Excerpt from my essay: Religion in Government
In August 2001 I stood at the top of the World Trade Center. It was a moment I remember because it was an exhilarating experience: being so high up, gazing down at New York. The city looked so peaceful and likeable so when I came home just two weeks after returning from the USA and turned on CNN I was horrified by what I saw. Like a newly appalled America I wondered ‘Why?!’ I wanted to know why Khalid Sheikh Mohammed and Osama Bin Laden thought it was their duty from Allah to murder 2,974 people. Dad has always been hostile to religion; he wrote in support of Rushdie after the fatwa was issued, and Mom was a pacifist Buddhist: so the idea of peace being fundamental to religion seemed normal to me. But we all saw something very different on that Tuesday morning; and now we find that not only are individuals and groups intent on destroying the West, but whole countries. So once again we must ask: Why?
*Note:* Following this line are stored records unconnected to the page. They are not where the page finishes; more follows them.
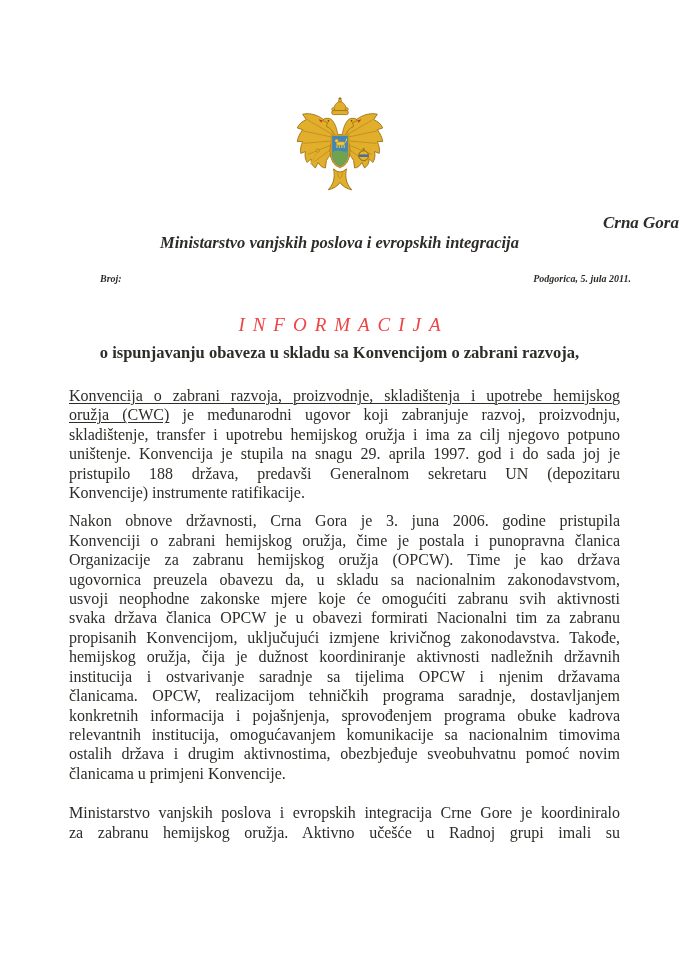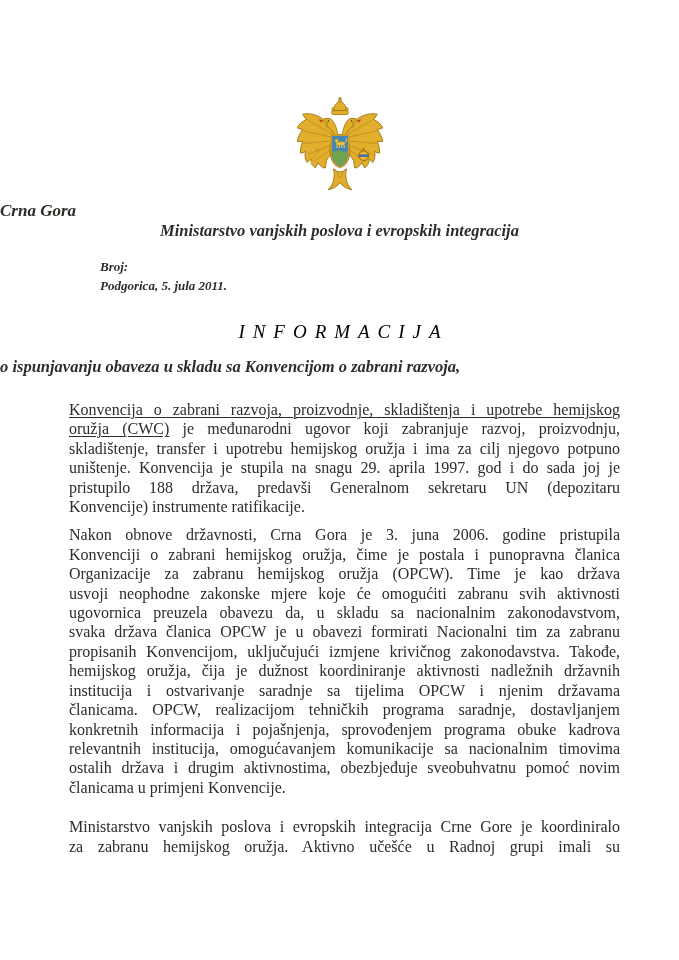--- a/index.html
+++ b/index.html
@@ -13,8 +13,8 @@
   }
   .coa{display:block;margin:96px auto 0;width:94px;height:102px;}
   .country{
-    text-align:left;font-weight:bold;font-style:italic;
-    font-size:17px;line-height:20px;margin-top:3px;
+    text-align:right;font-weight:bold;font-style:italic;
+    font-size:17px;line-height:20px;margin-top:15px;
   }
   .ministry{
     text-align:center;font-weight:bold;font-style:italic;

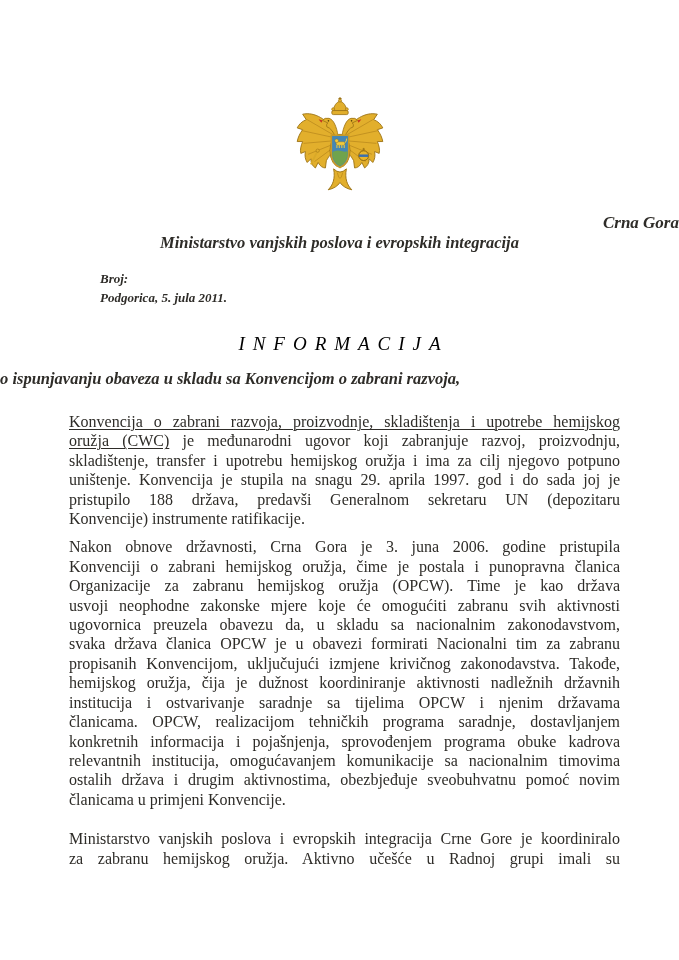--- a/index.html
+++ b/index.html
@@ -22,8 +22,8 @@
   }
   .meta-row{
     display:flex;justify-content:space-between;
-    margin:16px 103px 0 100px;
-    font-weight:bold;font-style:italic;font-size:13px;line-height:19px;flex-direction:column;
+    margin:16px 48px 0 100px;
+    font-weight:bold;font-style:italic;font-size:10px;line-height:19px;
   }
   .title{
     text-align:center;font-style:italic;font-size:19px;line-height:23px;

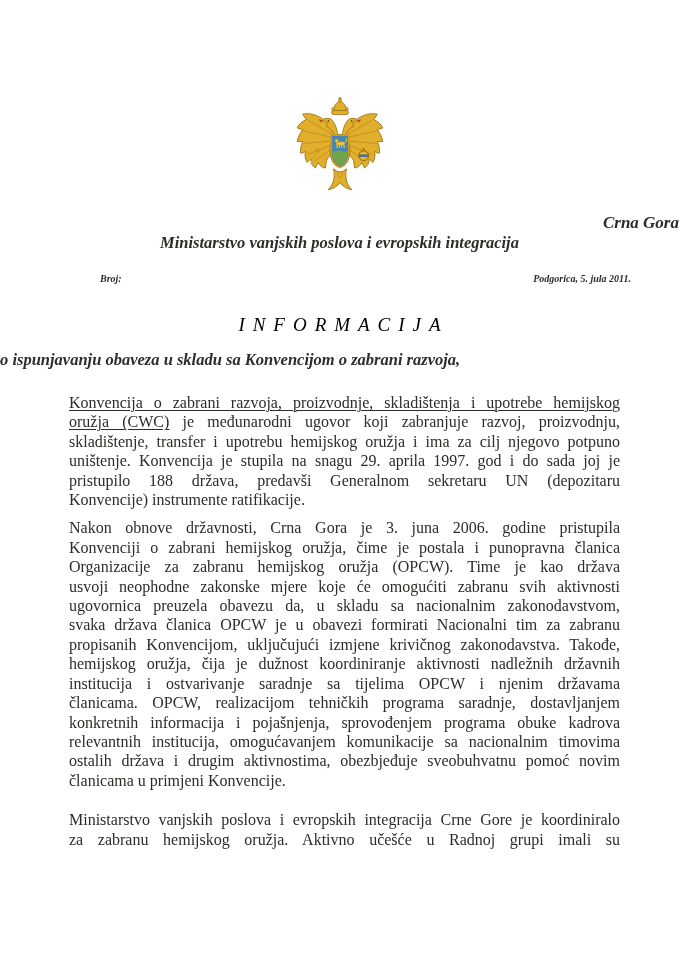--- a/index.html
+++ b/index.html
@@ -27,7 +27,7 @@
   }
   .title{
     text-align:center;font-style:italic;font-size:19px;line-height:23px;
-    letter-spacing:0.42em;padding-left:0.42em;margin-top:25px;color:#000000;
+    letter-spacing:0.42em;padding-left:0.42em;margin-top:25px;color:#ef4444;
   }
   .subtitle{
     font-weight:bold;font-style:italic;

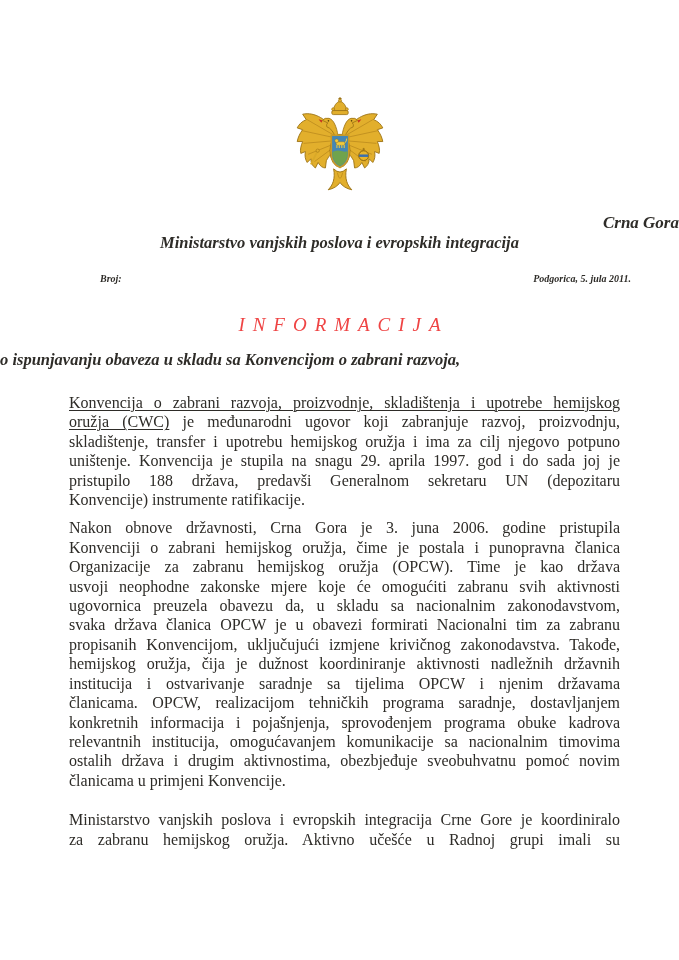--- a/index.html
+++ b/index.html
@@ -30,8 +30,8 @@
     letter-spacing:0.42em;padding-left:0.42em;margin-top:25px;color:#ef4444;
   }
   .subtitle{
-    font-weight:bold;font-style:italic;
-    font-size:16.5px;line-height:21px;margin-top:13px;
+    text-align:center;font-weight:bold;
+    font-size:16.5px;line-height:21px;margin-top:6px;
   }
   .body-text{
     margin:23px 59px 0 69px;

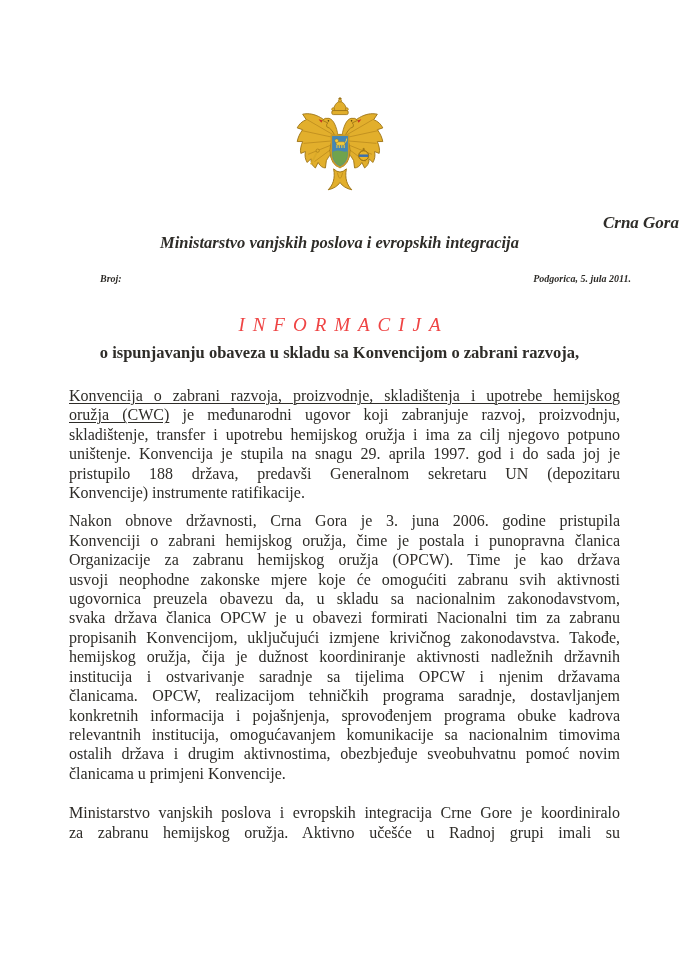--- a/index.html
+++ b/index.html
@@ -136,8 +136,8 @@
         <div class="line"><span>Nakon obnove državnosti, Crna Gora je 3. juna 2006. godine pristupila</span></div>
         <div class="line"><span>Konvenciji o zabrani hemijskog oružja, čime je postala i punopravna članica</span></div>
         <div class="line"><span>Organizacije za zabranu hemijskog oružja (OPCW). Time je kao država</span></div>
+        <div class="line"><span>ugovornica preuzela obavezu da, u skladu sa nacionalnim zakonodavstvom,</span></div>
         <div class="line"><span>usvoji neophodne zakonske mjere koje će omogućiti zabranu svih aktivnosti</span></div>
-        <div class="line"><span>ugovornica preuzela obavezu da, u skladu sa nacionalnim zakonodavstvom,</span></div>
         <div class="line"><span>svaka država članica OPCW je u obavezi formirati Nacionalni tim za zabranu</span></div>
         <div class="line"><span>propisanih Konvencijom, uključujući izmjene krivičnog zakonodavstva. Takođe,</span></div>
         <div class="line"><span>hemijskog oružja, čija je dužnost koordiniranje aktivnosti nadležnih državnih</span></div>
With the exception of Judaism, every religion says that scripture, revelation, and religious experiences should determine what laws we live under. Examples of this include the Ten Commandments in Christianity and the Pancasila in Buddhism. Considering God is believed to be the ultimate perfection, there should be no issue with using his commandments to govern the world because they are words of an omniscient and omnibenevolent being. We all agree that we should not murder, or steal, or commit adultery. So it appears there is no moral conflict between what we believe to be morally good and what is written in holy texts.
However, despite the fact that most of the edicts presented to us make appear morally sound and therefore corroborate our own moral sensibilities, many appear to be entirely immoral. Exodus 12:29 ‘At midnight the Lord struck down all the firstborn in Egypt.’ If we read this as literally the action of God, the inherent immorality of it causes concern. Why should we allow a God who slays innocent boys and animals for the crime of the Pharaoh, to be involved in our self-governance? When concerned with our penal system, 1 Samuel 15:3 offers ruthless indiscriminate murder as punishment for wrongdoing; often seeing the sin of one man in a tribe as the sin of the entire tribe.